(Web page edit records)
Segment Open

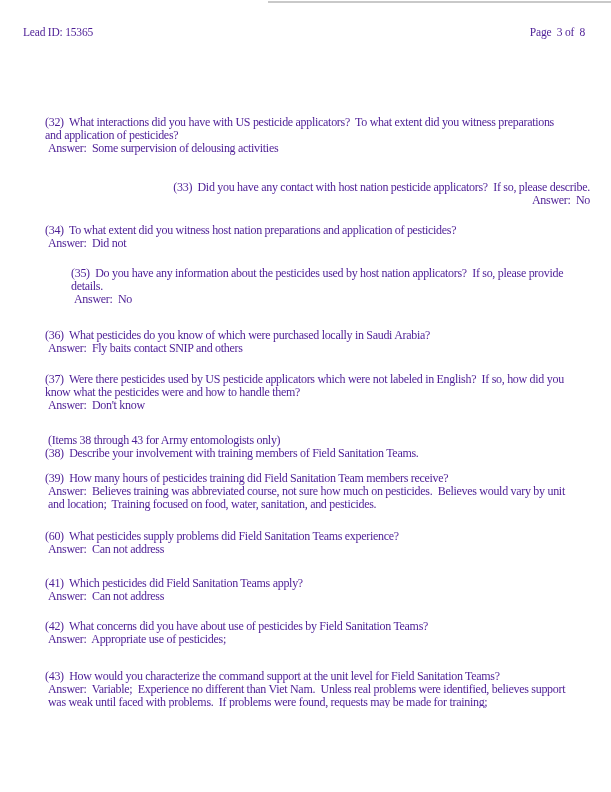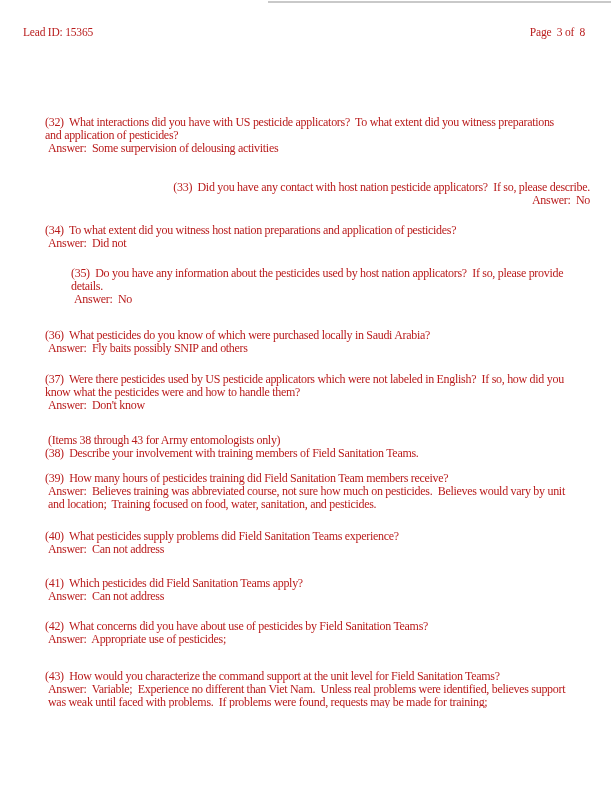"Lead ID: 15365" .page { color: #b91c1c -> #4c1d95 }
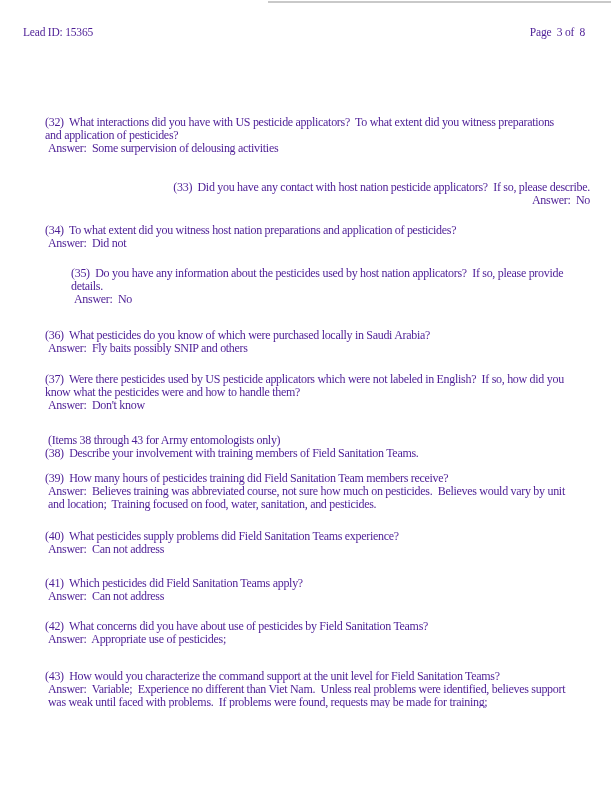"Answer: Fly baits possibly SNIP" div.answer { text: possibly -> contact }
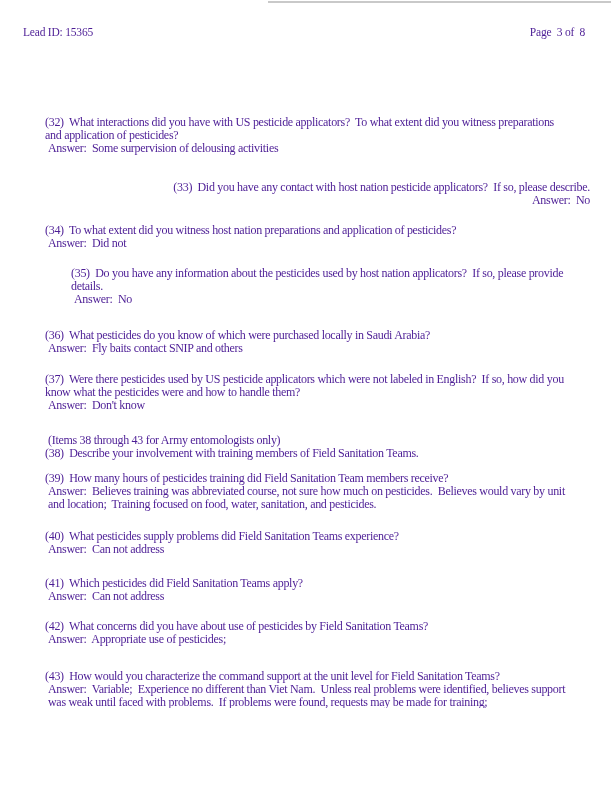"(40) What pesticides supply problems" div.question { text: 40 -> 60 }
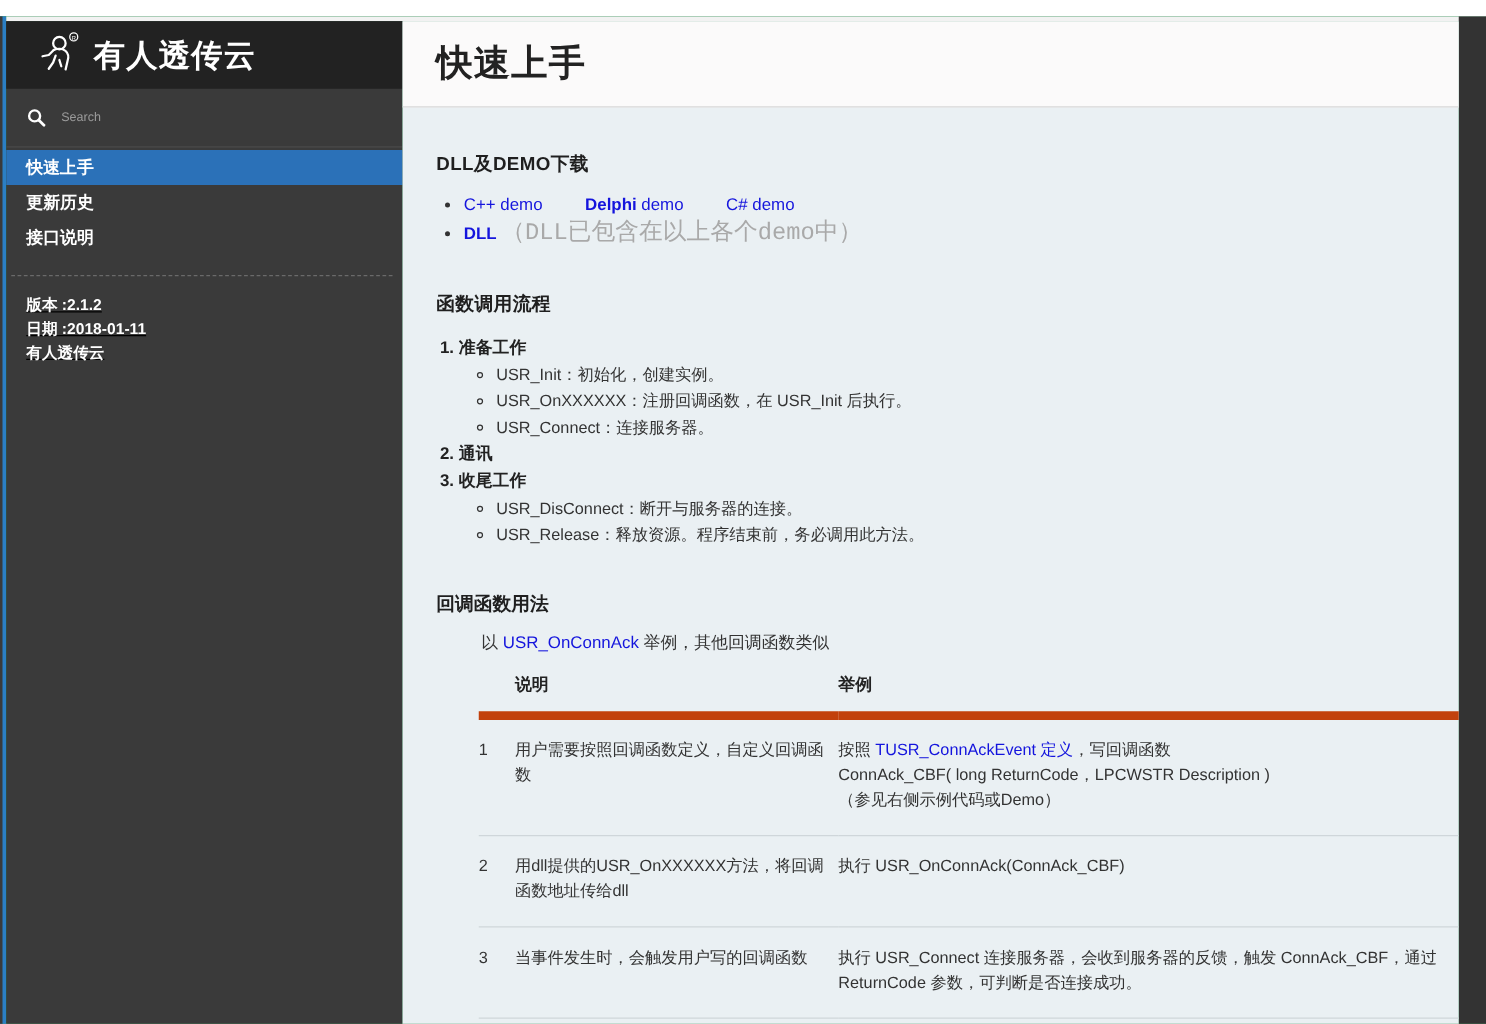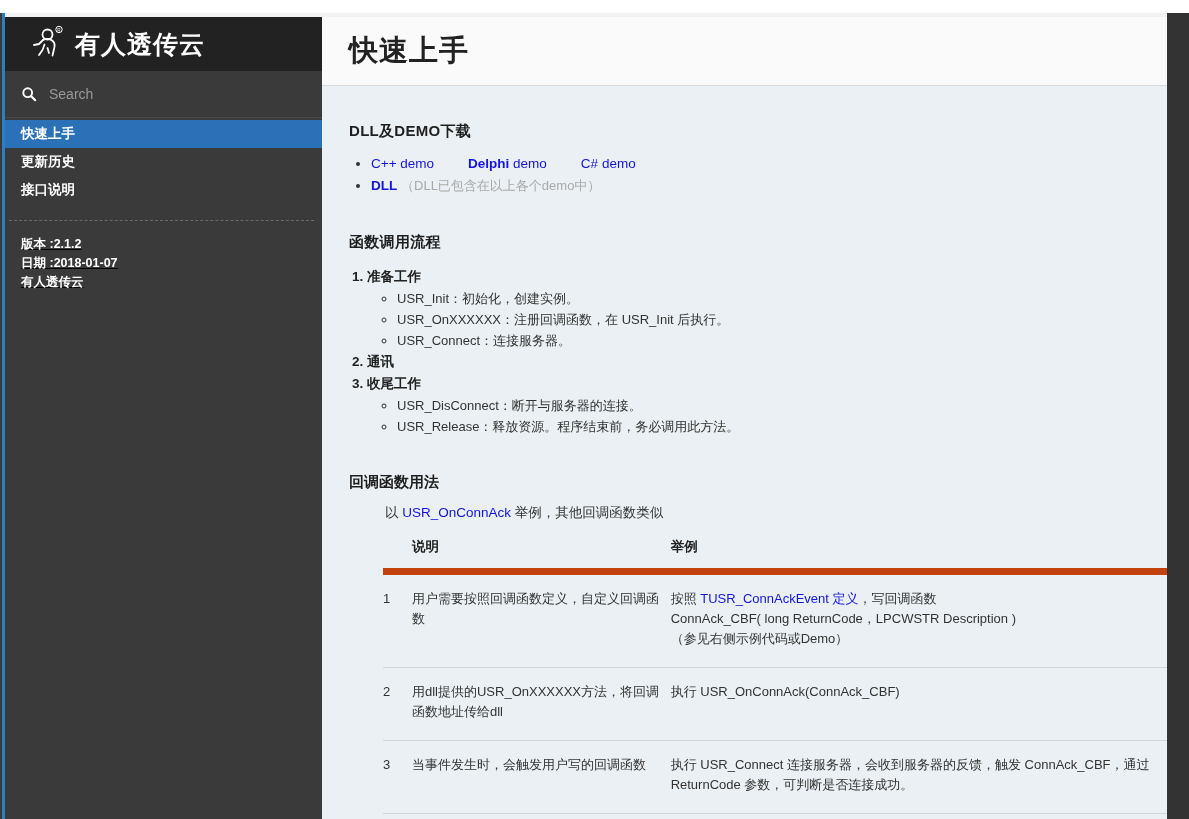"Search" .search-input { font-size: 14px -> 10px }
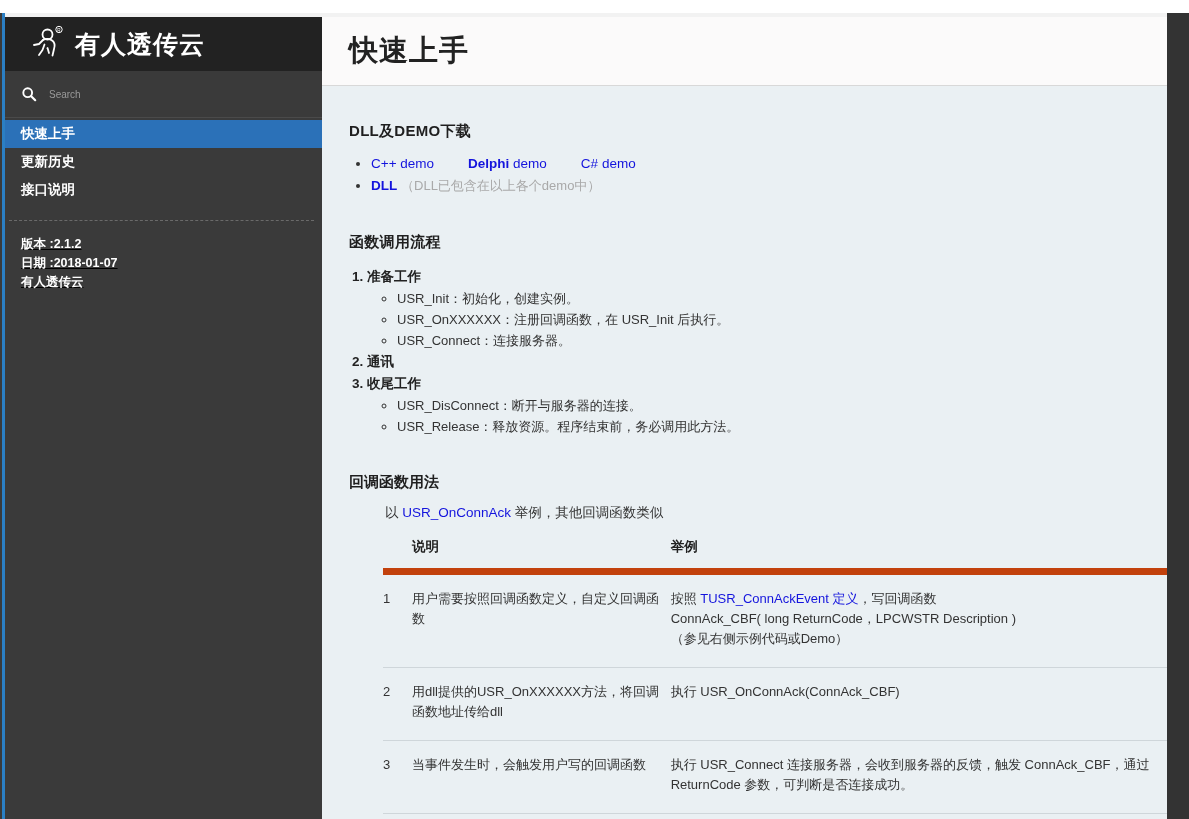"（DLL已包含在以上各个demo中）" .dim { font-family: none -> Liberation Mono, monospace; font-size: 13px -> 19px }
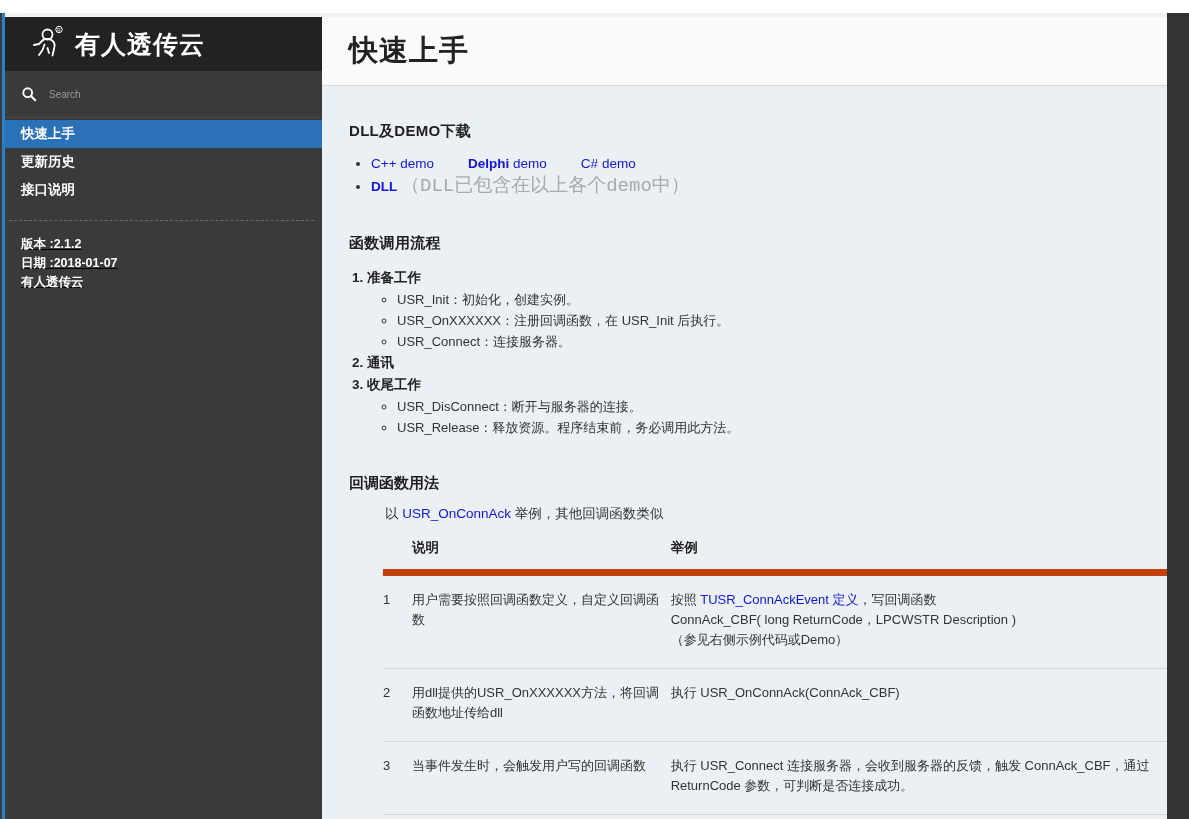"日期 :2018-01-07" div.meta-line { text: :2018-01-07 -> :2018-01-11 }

Segment Closed

# [GOAL OF THE EXERCISE]
Please set the records down again exactly as written. The pictures should not be included.

# [RESPONSE FOR THIS EXERCISE]
"Lead ID: 15365" .page { color: #b91c1c -> #4c1d95 }
"Answer: Fly baits possibly SNIP" div.answer { text: possibly -> contact }
"(40) What pesticides supply problems" div.question { text: 40 -> 60 }
"Search" .search-input { font-size: 14px -> 10px }
"（DLL已包含在以上各个demo中）" .dim { font-family: none -> Liberation Mono, monospace; font-size: 13px -> 19px }
"日期 :2018-01-07" div.meta-line { text: :2018-01-07 -> :2018-01-11 }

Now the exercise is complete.